Article by Tim King
Something monumental happened in Beijing on November 12th, 1987, something that would change China forever: the Mainland’s first KFC opened. It was the largest KFC in the world at the time, and the first western restaurant chain to come to China. People lined up for blocks, with some reports saying that the line stretched in to Tiananmen Square. By the end of the first day, more than 2,200 buckets of the Colonel’s 11-herb-and-spice secret recipe were sold, and the store made a cool $80,000 USD ($173,000 today). Three decades later, there are now more than 5000 stores in 1,100 cities; the Chinese market is the largest for KFC and, almost exclusively through that brand, parent company Yum! makes about half of its annual revenue here.
My first trip to a KFC in China was not quite what I expected. I generally didn’t eat at KFC in my ancestral homeland of the United States, and was surprised to find a more typical fast-food chain. You see, these days KFC (née “Kentucky Fried Chicken,” at one point audacious enough to claim that its chicken was “kitchen fresh”) is more known across the US as a horrific laboratory of the absurd, one whose mad scientists have unleashed culinary crimes against humanity. These crimes include, but are not limited to: the Double Down, a cheese and bacon sandwich that eschews bread for two fried chicken patties (which I actually tried and had trouble breathing for a whole afternoon); the BBQ Bacon Boxmaster, a deep-fried chicken fillet, bacon, BBQ sauce and a hash brown, all wrapped in a tortilla that fits its contents like my jeans fit after I gained the Freshman Fifteen in college; and the Pizza Twister, which is unfortunately exactly what it sounds like.
Back in China, my trips to KFC were great for those times when I wanted to just say “screw it” and eat some French fries and a chicken sandwich, but did nothing to cure my homesickness. Without that hearty helping of insanity, that willful disregard for common decency that makes American KFC what it is, it felt wrong—just a hollow imitation. However, that missing twelfth spice was coming to Chinese KFC sooner than I’d thought. About five years ago, sales began to decline at Chinese KFC stores—and achingly bad service combined with back-to-back food scandals didn’t help. After fixing the scandals and trying to improve their service routine, KFC needed to give Chinese consumers a reason to come back in. They revamped their menu, offering even more options that catered to local tastes like rice dishes. And they also let some of the crazy in.
Sharp observers may remember the “Chizza” from several months ago (helpfully spelled out for customers as “chicken + pizza” in advertising), but I was too horrified at the idea to even think about trying one. I had a similar reaction to the new “Chicken Taco,” but then my girlfriend expressed a desire to try it. Like every time I decide to eat at KFC, I said “Screw it” and prepared for a drive to the devil’s house with my beloved.
Before we go any further, we need to talk about what a “Chicken Taco” is. Its clear precursor is the Double Down Dog, in that it’s a folded slab of fried chicken (of that particular size and shape that only a fast food joint can achieve) filled with something else. In this case, it’s filled with corn, tomatoes, lettuce, guacamole and a spicy sauce. The picture even makes it look appetizing.

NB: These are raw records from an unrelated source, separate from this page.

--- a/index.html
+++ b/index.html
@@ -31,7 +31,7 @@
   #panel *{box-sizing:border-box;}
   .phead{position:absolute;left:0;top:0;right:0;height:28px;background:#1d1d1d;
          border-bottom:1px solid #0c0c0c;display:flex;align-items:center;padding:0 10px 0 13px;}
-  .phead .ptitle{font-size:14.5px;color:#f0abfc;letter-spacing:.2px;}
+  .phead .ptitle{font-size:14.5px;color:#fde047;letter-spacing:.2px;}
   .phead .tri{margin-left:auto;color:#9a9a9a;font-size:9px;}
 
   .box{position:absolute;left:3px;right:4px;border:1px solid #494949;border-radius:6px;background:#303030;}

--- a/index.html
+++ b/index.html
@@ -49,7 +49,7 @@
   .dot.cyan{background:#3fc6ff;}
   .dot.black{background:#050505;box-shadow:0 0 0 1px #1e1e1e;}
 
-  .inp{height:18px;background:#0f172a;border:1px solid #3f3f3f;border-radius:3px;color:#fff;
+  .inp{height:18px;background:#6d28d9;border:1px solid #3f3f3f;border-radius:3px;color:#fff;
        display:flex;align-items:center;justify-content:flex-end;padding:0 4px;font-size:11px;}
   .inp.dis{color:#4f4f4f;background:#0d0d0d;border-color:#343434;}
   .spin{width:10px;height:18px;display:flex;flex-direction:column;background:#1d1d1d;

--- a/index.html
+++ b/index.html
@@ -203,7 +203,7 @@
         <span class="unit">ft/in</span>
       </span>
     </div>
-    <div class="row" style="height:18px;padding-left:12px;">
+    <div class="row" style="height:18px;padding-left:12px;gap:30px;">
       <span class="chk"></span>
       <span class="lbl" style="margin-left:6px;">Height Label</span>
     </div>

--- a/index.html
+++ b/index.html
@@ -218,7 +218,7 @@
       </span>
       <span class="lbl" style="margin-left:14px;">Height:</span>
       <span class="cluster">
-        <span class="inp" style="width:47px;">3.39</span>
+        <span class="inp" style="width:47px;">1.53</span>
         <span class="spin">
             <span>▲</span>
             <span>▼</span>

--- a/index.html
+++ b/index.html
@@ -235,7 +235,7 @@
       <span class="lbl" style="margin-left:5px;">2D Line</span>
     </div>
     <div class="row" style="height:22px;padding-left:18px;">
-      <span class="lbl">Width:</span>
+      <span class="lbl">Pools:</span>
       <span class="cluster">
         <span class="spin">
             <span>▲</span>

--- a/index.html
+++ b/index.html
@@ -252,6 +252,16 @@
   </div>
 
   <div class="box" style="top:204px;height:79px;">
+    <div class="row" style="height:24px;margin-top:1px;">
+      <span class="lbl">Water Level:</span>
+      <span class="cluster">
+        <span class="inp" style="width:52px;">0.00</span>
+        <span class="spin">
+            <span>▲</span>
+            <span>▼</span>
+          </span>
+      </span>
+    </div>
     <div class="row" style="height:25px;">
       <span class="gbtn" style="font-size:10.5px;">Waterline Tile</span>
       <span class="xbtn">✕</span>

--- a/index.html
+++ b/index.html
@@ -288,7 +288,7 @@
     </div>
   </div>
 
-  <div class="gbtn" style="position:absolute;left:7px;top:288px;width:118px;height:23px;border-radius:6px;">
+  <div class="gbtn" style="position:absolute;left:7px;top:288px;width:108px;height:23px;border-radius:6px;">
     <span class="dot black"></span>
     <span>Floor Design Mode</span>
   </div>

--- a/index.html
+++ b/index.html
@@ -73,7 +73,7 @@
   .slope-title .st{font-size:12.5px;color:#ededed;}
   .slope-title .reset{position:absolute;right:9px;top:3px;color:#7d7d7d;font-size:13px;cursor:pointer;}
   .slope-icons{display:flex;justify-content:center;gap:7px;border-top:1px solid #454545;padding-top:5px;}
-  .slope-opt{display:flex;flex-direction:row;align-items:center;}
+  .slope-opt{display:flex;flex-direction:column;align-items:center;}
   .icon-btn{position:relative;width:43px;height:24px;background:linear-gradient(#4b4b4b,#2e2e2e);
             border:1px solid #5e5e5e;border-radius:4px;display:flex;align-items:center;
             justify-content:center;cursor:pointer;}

When I arrived at my local KFC, they were kind of confused at my order. Not one, but two Chicken Tacos? The cojones on this guy! the cashier’s face seemed to say. She yelled the order to the line, just to make sure this insanity was properly communicated to those preparing my meal. After several minutes, the two tacos were boxed and ready. Lastly, they slipped in a note, written in Chinese that basically said “eat this as fast as possible.” Whether that was because the guacamole wouldn’t keep, or a straight-up warning, was unclear. Back home with the missus, there was much anticipation as we unboxed our bounty. We found…about what you’d expect: a messy, dull-colored heap of almost food that was the same as the picture insofar as the picture and the reality were both theoretically comprised of the same things. The guacamole was surprisingly good, however.
I would’ve been upset, but as that last greasy bite slid down my gullet, I realized something. That combination of heaviness, malaise, confusion and disappointment that I felt was something I’d not felt in a long time. Not since that time I tried the Double Down. I put on a pair of elastic gym shorts and leaned back in satisfaction—not from my meal, but from the knowledge that the devil-may-care insanity of a home I left so many years ago had finally found its way back to me.